I am fortunate enough to live in rural Gloucestershire, and my family have been based thought Devon and Cornwall all of my life. My brother, father, wife and I have all been involved in close calls and near misses, which is why when this campaign was highlighted to me, I wanted to get involved.

We keep horses and have fields that local farmers use, so the animal issue is also particularly close to home. Both my daughter and wife ride on the roads and it really frightens me when they are out there.

- What do you think needs to be done to try and reduce the number of accidents on our rural roads?

One good point is that speed limits are the LIMIT and not the target speed to drive at, that is an issue for the powers that be and not myself to look at, but I personally believe irrespective of the limit, if you are anything over 50mph on a rural road then you are probably already over the point at which you are safe. Drivers just being more generally aware of each other, courteous and patient, that would go a long way to saving a lot if lives.

- Do you think changes to the way we teach youngsters to drive could be the answer? What changes to learning to drive/driving test/issuing driving licenses would you like to see?

Well, the glaringly obvious suggestion would be to include a section in the Test on countryside driving. Motorway or dual carriageway driving is included, so country road driving should at least be on a parallel to this, if not more.

I'd also like to see an almost American-style system, of being allowed more and more privileges, the longer you have held your licence. Whether that be a number of passengers in the car, or times / places you are allowed to drive. Make youngster earn the respect that driving asks.

- We have just seen the 2015 Rugby World Cup come to a close, so what do you think of the whole tournament?

I thought the tournament was absolutely fantastic, and the best RWC that we have seen. Obviously it was gutting to see England crash out so early, and the rest of the home nations to follow suit quite quickly afterwards. But the stadiums, fan parks and coverage were all great and a credit to rugby in this country.

- Of course, we saw England crash out much earlier than expected, so what do you think went wrong?

They are a young team, and a little inexperienced, so the pressure could have got to them. There were also a couple of slight changes in the pack and the midfield, which at International level, tiny changes can make huge impacts. So I think the early exit was a culmination of these things, but I don't think we need to completely scrap everything that's been put in place over the last 4 years.

- There has been a lot of expectation about the future of Stuart Lancaster, do you think his job is under threat? Should he step down?

Stuart has been great for the game in this country, and has re-engaged the fans behind the England team. Yes people point to the fact that there hasn't been a huge level of success on the pitch, so this will be looked at I'm sure by the review panel that has been put in place.

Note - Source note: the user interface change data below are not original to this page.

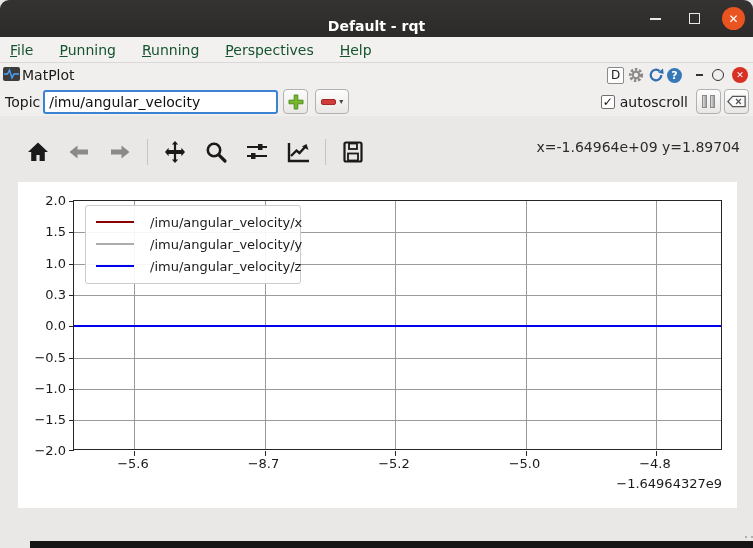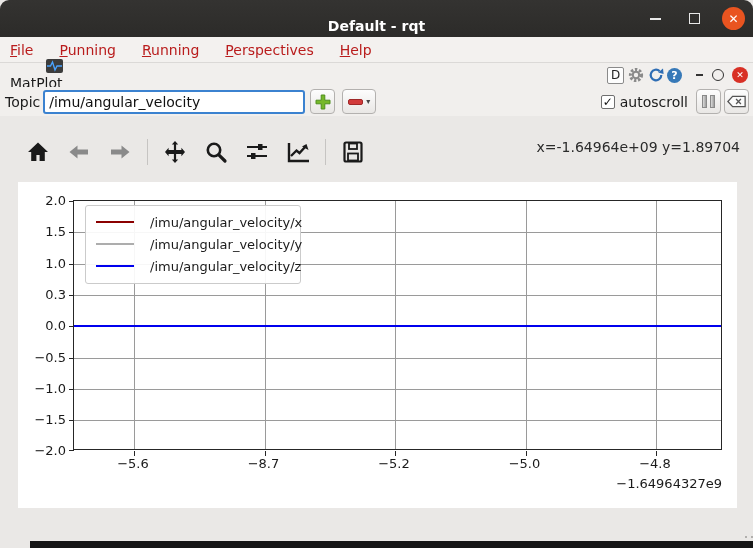"File" .menubar { color: #b91c1c -> #14532d }
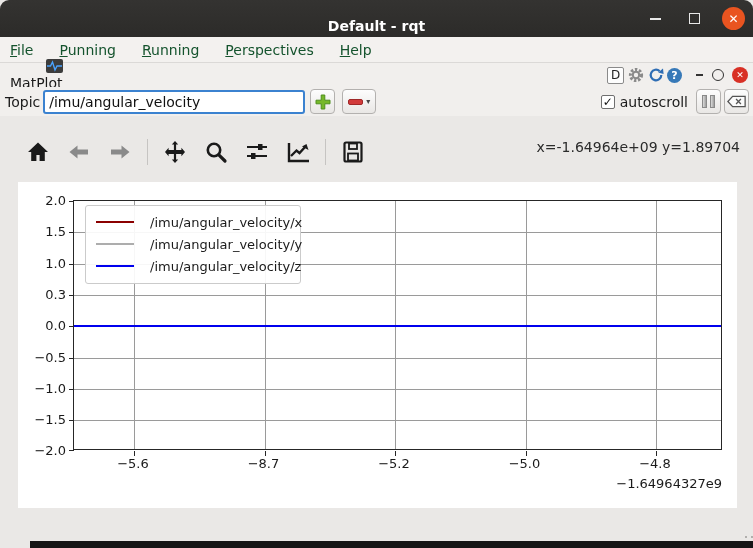"MatPlot" .plugin-title-group { align-items: flex-end -> flex-start; flex-direction: column -> none; padding-left: 10px -> 3px }
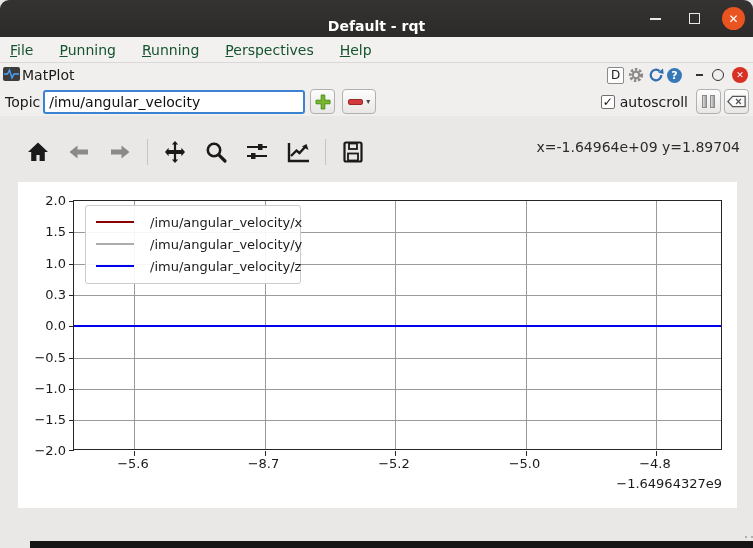"/imu/angular_velocity" .topic-input { width: 262px -> 235px }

- You had a long and very successful career - winning the World Cup back in 2003 - how much do you still miss playing the game?

Seeing the size and power of guys playing now, I don't miss it that much at all to be honest! I thoroughly enjoyed my time playing, from my first club in Bude, right the way through to England and the Lions, and I wouldn't swap it at all for what the current players have to do and put themselves through.

- Away from rugby, you have launched your own clothing business brand, Raging Bull. How did you end up going down this path? What lies ahead for the business as we head into 2016?

Raging Bull was my nickname whilst playing, and was approached by a good friend about setting up the business over 1- years ago now. 2016 is looming like an exciting year for the brand, and we can be found in independent stores and House of Fraser's across the country.

- Finally, what's next for you going through the rest of this year?

After a busy few months with the RWC, I am now just looking to a nice Christmas in Gloucester with the family and perhaps a holiday in the New Year.